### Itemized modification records
'''
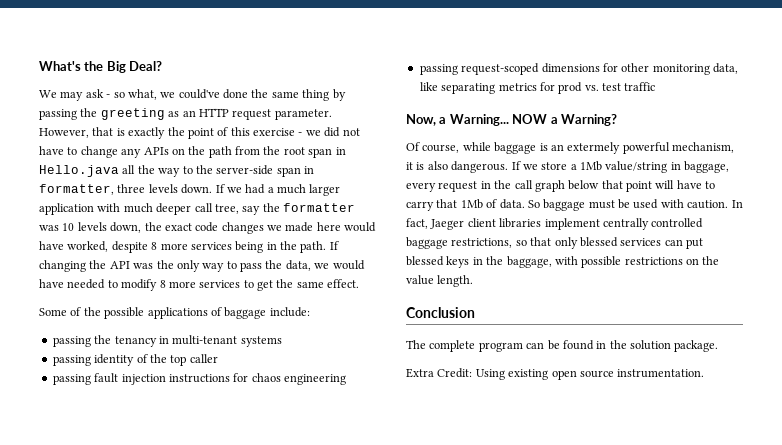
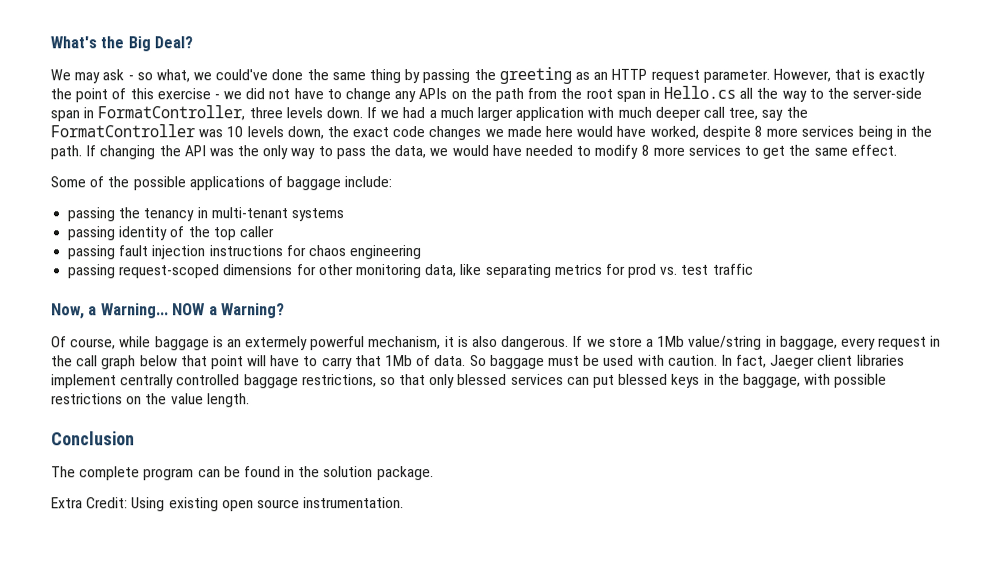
[39,165,119,177] Hello.java -> [663,85,737,99] Hello.cs
[39,184,114,195] formatter, -> [97,105,246,121] FormatController,
[283,203,355,212] formatter -> [50,124,195,138] FormatController

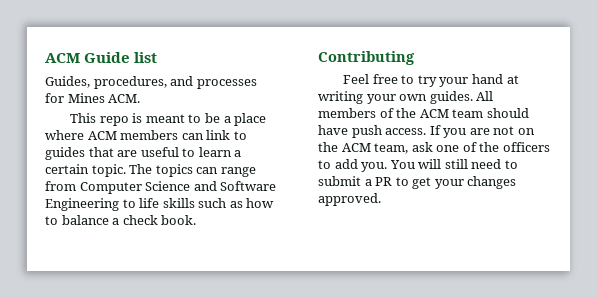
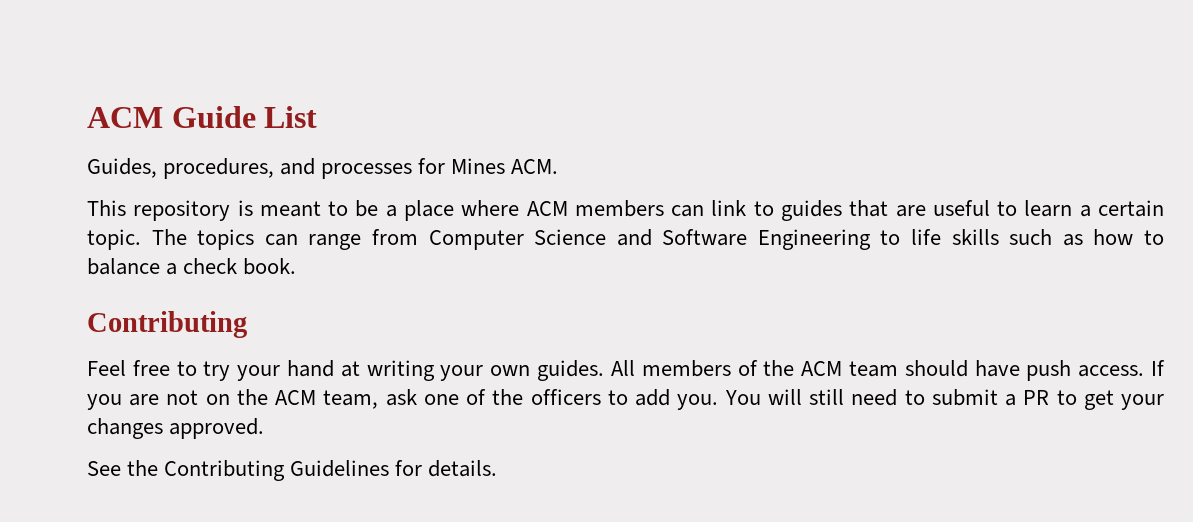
[134,52,158,63] list -> [264,106,318,128] List
[99,116,129,126] repo -> [133,200,231,221] repository
(381, 199) none -> [87,460,498,481] // See the Contributing Guidelines for details.

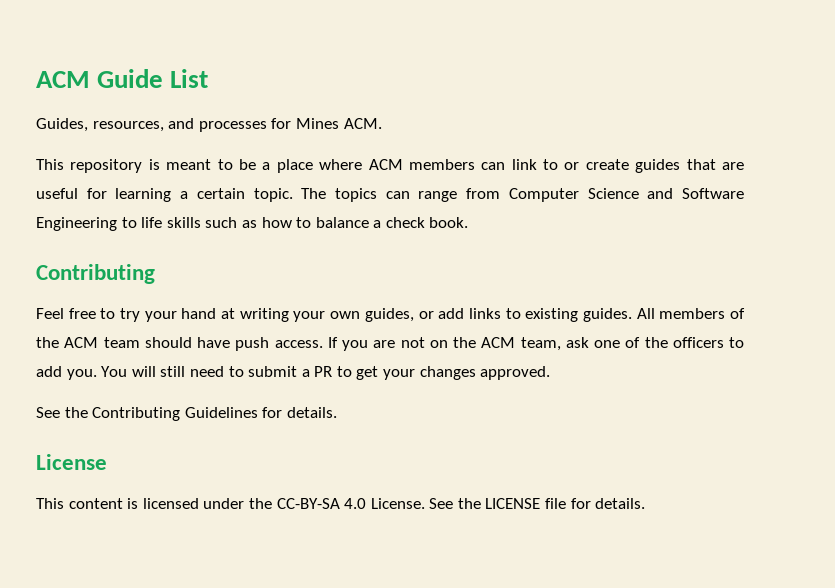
[163,158,275,179] procedures, -> [92,121,164,132] resources,
(774, 208) none -> [564,159,629,170] or create
[997,200,1073,217] to learn -> [86,188,172,202] for learning
(531, 370) none -> [364,308,579,322] guides, or add links to existing
(498, 468) none -> [36,454,107,470] [36,498,646,509] // License // This content is licensed under the CC-BY-SA 4.0 License. See the LICENSE file for details.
'''
### DIRECTIONS FOR THIS TASK
When the line containing "[39,184,114,195] formatter, ->" is reached, write out that line and each one after it exactly, ending with the last line of the records; pictures are not copied.

### ANSWER SPACE
[39,184,114,195] formatter, -> [97,105,246,121] FormatController,
[283,203,355,212] formatter -> [50,124,195,138] FormatController

[134,52,158,63] list -> [264,106,318,128] List
[99,116,129,126] repo -> [133,200,231,221] repository
(381, 199) none -> [87,460,498,481] // See the Contributing Guidelines for details.

[163,158,275,179] procedures, -> [92,121,164,132] resources,
(774, 208) none -> [564,159,629,170] or create
[997,200,1073,217] to learn -> [86,188,172,202] for learning
(531, 370) none -> [364,308,579,322] guides, or add links to existing
(498, 468) none -> [36,454,107,470] [36,498,646,509] // License // This content is licensed under the CC-BY-SA 4.0 License. See the LICENSE file for details.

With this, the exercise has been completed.